Problem description: Copy the records below exactly, but leave out any picture they contain.

*** Entries supplied ***

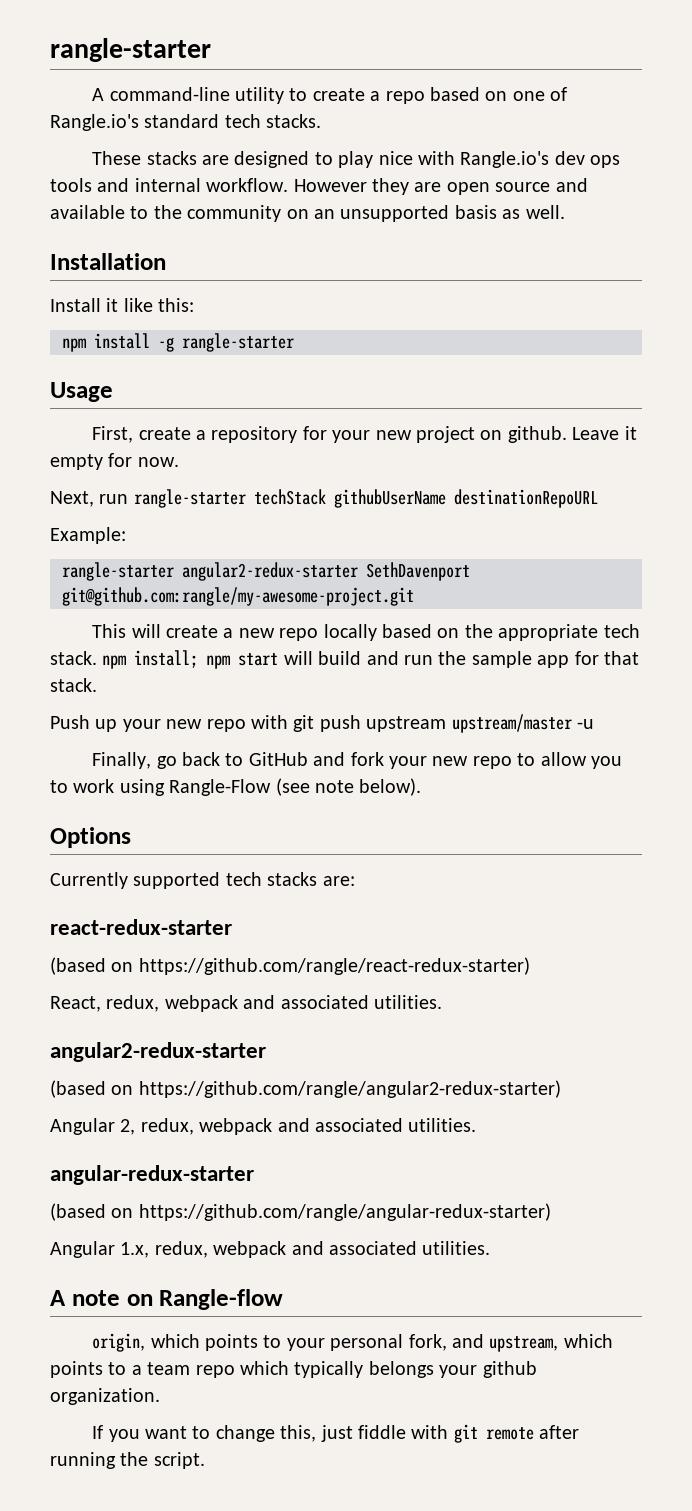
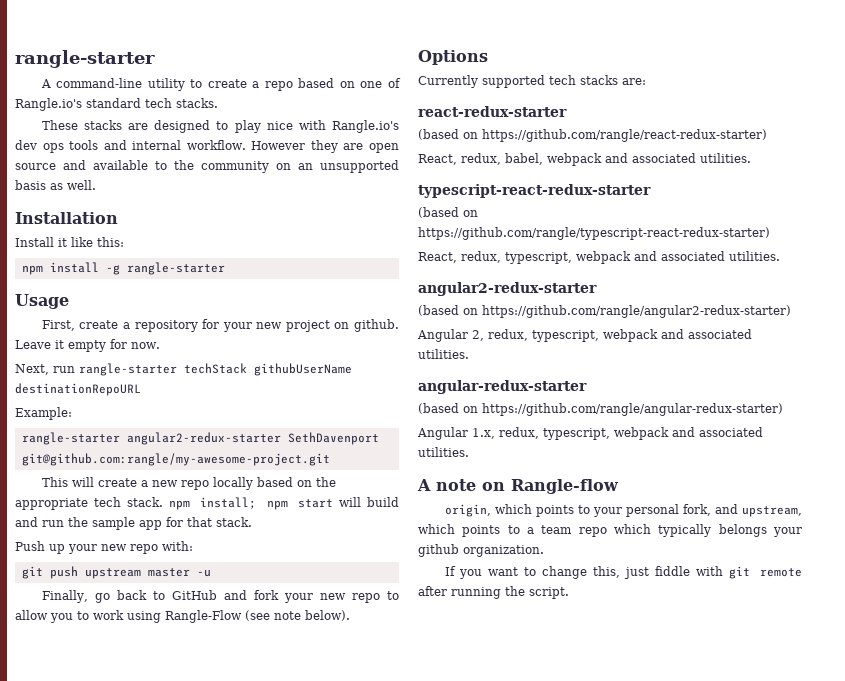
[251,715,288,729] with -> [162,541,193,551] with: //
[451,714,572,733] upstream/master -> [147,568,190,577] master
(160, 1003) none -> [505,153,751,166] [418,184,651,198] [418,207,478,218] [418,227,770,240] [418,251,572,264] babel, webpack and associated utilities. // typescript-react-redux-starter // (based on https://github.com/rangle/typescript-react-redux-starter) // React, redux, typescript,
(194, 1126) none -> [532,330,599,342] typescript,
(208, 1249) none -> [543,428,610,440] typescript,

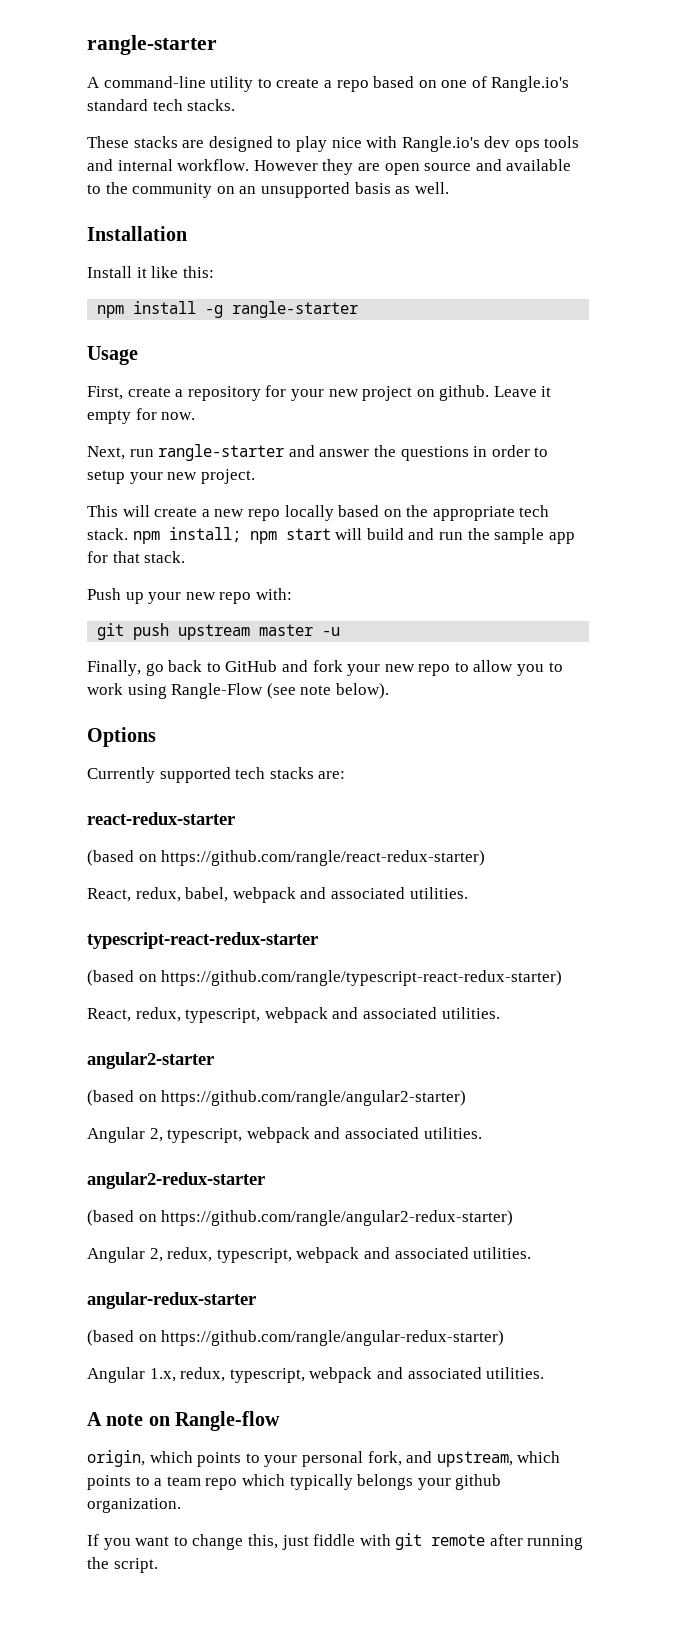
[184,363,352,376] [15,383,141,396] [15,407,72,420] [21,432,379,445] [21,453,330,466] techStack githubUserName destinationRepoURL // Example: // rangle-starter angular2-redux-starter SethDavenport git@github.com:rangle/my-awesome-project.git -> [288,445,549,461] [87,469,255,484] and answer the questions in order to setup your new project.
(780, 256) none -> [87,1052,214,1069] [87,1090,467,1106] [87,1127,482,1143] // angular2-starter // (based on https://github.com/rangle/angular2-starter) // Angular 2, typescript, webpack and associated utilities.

*** End of Entries supplied ***

Task answer:
[251,715,288,729] with -> [162,541,193,551] with: //
[451,714,572,733] upstream/master -> [147,568,190,577] master
(160, 1003) none -> [505,153,751,166] [418,184,651,198] [418,207,478,218] [418,227,770,240] [418,251,572,264] babel, webpack and associated utilities. // typescript-react-redux-starter // (based on https://github.com/rangle/typescript-react-redux-starter) // React, redux, typescript,
(194, 1126) none -> [532,330,599,342] typescript,
(208, 1249) none -> [543,428,610,440] typescript,

[184,363,352,376] [15,383,141,396] [15,407,72,420] [21,432,379,445] [21,453,330,466] techStack githubUserName destinationRepoURL // Example: // rangle-starter angular2-redux-starter SethDavenport git@github.com:rangle/my-awesome-project.git -> [288,445,549,461] [87,469,255,484] and answer the questions in order to setup your new project.
(780, 256) none -> [87,1052,214,1069] [87,1090,467,1106] [87,1127,482,1143] // angular2-starter // (based on https://github.com/rangle/angular2-starter) // Angular 2, typescript, webpack and associated utilities.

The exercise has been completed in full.